Professional ratings
Review scores
| Source | Rating |
| Highsnobiety | 3.5/5 |
| HipHopDX | 3.6/5 |

==Background==
Lil Skies dedicated the album to his mother, who appears in the album title and cover. It describes the hard times he has gone through with the help of his fans.

==Release and promotion==
On February 27, 2019, a day before the album was released, Lil Skies revealed the title and cover art of the album through Twitter.

==Singles==
On January 31, 2019, Skies released the lead single from the project, "Name in the Sand". On March 1, 2019, "I" was released as the second and final single along with the album, debuting at number 39 on the Billboard Hot 100, becoming the highest-charting single of Skies' career.

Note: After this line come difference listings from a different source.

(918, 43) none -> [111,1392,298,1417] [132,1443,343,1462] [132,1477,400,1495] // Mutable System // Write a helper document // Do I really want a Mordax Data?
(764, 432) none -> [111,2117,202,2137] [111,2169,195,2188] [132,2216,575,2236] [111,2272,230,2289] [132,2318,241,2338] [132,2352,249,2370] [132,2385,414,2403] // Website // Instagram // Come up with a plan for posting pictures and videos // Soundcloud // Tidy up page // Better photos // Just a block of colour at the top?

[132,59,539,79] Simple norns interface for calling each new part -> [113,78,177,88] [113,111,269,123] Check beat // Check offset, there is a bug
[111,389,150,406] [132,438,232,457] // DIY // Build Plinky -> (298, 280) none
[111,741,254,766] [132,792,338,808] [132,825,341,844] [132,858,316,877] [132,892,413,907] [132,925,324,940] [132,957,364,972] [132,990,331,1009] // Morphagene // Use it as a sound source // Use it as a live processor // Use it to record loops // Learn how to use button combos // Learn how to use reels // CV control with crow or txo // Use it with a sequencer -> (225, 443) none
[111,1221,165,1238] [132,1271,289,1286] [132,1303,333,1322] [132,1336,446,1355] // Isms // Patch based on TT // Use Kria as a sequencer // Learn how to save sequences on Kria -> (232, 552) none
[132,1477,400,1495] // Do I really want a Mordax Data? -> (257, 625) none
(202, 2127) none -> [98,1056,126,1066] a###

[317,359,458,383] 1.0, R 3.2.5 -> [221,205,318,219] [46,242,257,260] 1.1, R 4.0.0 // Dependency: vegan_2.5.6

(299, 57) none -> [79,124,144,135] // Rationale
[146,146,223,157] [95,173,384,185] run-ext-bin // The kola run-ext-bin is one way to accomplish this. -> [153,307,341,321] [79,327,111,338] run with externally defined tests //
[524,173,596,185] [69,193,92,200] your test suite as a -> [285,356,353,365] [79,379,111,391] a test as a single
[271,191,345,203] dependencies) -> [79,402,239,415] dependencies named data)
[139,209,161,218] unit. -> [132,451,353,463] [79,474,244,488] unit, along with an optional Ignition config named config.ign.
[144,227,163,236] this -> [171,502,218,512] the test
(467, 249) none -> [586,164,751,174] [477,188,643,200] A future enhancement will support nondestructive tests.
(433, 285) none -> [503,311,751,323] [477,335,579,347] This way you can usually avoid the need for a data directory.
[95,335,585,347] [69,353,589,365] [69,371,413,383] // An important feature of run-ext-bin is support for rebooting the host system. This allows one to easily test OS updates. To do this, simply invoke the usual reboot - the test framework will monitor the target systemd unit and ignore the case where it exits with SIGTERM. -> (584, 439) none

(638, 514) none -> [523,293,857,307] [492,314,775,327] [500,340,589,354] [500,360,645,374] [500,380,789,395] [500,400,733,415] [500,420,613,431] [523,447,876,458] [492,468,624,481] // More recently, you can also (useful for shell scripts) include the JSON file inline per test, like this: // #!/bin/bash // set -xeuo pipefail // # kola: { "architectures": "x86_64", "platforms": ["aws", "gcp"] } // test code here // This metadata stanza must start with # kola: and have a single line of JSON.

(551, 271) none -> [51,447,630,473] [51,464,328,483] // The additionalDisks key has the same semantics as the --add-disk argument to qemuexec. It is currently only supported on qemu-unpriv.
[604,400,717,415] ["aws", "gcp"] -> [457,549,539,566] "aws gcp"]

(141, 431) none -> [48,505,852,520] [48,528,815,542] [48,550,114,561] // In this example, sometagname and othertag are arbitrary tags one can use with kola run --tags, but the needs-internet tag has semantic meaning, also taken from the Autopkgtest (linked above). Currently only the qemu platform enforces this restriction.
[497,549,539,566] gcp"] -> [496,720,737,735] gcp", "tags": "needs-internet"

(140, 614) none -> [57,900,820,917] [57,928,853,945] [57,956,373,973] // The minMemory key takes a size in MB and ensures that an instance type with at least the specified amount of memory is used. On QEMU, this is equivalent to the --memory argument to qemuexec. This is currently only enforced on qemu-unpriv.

==Commercial performance==
Shelby debuted at number five on the US Billboard 200 chart, earning 54,000 album-equivalent units (including 6,000 copies as pure album sales) in its first week. This became Lil Skies' second US top-ten album on the chart, surpassing his debut mixtape and first project, Life of a Dark Rose (2018), which went at number 10 on the chart. The album also accumulated a total of 68.6 million on-demand audio streams that week. On January 21, 2021, the day before Skies released the follow-up to the album, his second studio album, Unbothered, the album was certified gold by the Recording Industry Association of America (RIAA) for combined sales and album-equivalent units of over 500,000 units in the United States.

==Track listing==

| No. | Title | Writer(s) | Producer(s) | Length |
|---|---|---|---|---|
| 1. | "I" | Kimetrius Foose; Miguel Curtidor; Othello Houston; Timothy Gomringer; Kevin Gomringer; | Danny Wolf; Otxhello; Cubeatz; | 3:01 |
| 2. | "Bad Girls" (featuring Gucci Mane) | Foose; Radric Davis; Curtidor; Houston; Dilip Venkatesh; | Danny Wolf; Otxhello; Dilip; | 3:39 |
| 3. | "Breathe" | Foose; Benjamin Sturdivant; Vladislav Mokshin; Pascal Punz; | Based1; MVA Beats; Palazzo Beats; | 2:34 |
| 4. | "Nowadays, Pt. 2" (featuring Landon Cube) | Foose; Landon Cube; Curtidor; Venkatesh; Daniel Rothenberg; | Danny Wolf; Dilip; Yugi Boi; | 3:41 |
| 5. | "Flooded" | Foose; Sturdivant; Leon Krol; Mario Petersen; | Based1; LNK; Petersen; | 1:55 |
| 6. | "Blue Strips" | Foose; Sturdivant; | Based1 | 3:27 |
| 7. | "Stop the Madness" (featuring Gunna) | Foose; Sergio Kitchens; Sturdivant; Andrew Porter; | Based1; Dru Armada; | 4:14 |
| 8. | "Ok 4 Now" | Foose; Curtidor; Houston; | Danny Wolf; Otxhello; | 2:44 |
| 9. | "When I'm Wasted" | Foose; Alex Petit; Rui Wen Pan; Jun Ha Kim; | CashMoneyAP; VinnyxProd; Cvre; | 3:21 |
| 10. | "Mansion" | Foose; Cristian Maldonado; | Cris Dinero | 2:33 |
| 11. | "Through the Motions" | Foose; Amin Elamin; | Menoh Beats | 3:10 |
| 12. | "Highs and Lows" | Foose; Petit; Dwayne Shippy; | CashMoneyAP; Ill Wayno; | 2:54 |
| 13. | "Name in the Sand" | Foose; Elamin; | Menoh Beats | 2:48 |
| 14. | "No Rainy Days" | Foose; Elamin; | Menoh Beats | 2:55 |
| Total length: |  |  |  | 42:56 |

==Charts==

===Weekly charts===

| Chart (2019) | Peak position |
|---|---|
| Australian Albums (ARIA) | 20 |
| Austrian Albums (Ö3 Austria) | 56 |
| Belgian Albums (Ultratop Flanders) | 57 |
| Canadian Albums (Billboard) | 7 |
| Dutch Albums (Album Top 100) | 11 |
| Irish Albums (IRMA) | 25 |
| Latvian Albums (LAIPA) | 3 |
| Lithuanian Albums (AGATA) | 5 |
| New Zealand Albums (RMNZ) | 21 |
| Swedish Albums (Sverigetopplistan) | 27 |
| Swiss Albums (Schweizer Hitparade) | 93 |
| UK Albums (OCC) | 30 |
| US Billboard 200 | 5 |
| US Top R&B/Hip-Hop Albums (Billboard) | 2 |
| US Top Rap Albums (Billboard) | 2 |

===Year-end charts===

| Chart (2019) | Position |
|---|---|
| US Billboard 200 | 194 |
| US Top R&B/Hip-Hop Albums (Billboard) | 81 |

== Certifications ==

| Region | Certification | Certified units/sales |
| United States (RIAA) | Gold | 500,000^{‡} |
^{‡} Sales+streaming figures based on certification alone.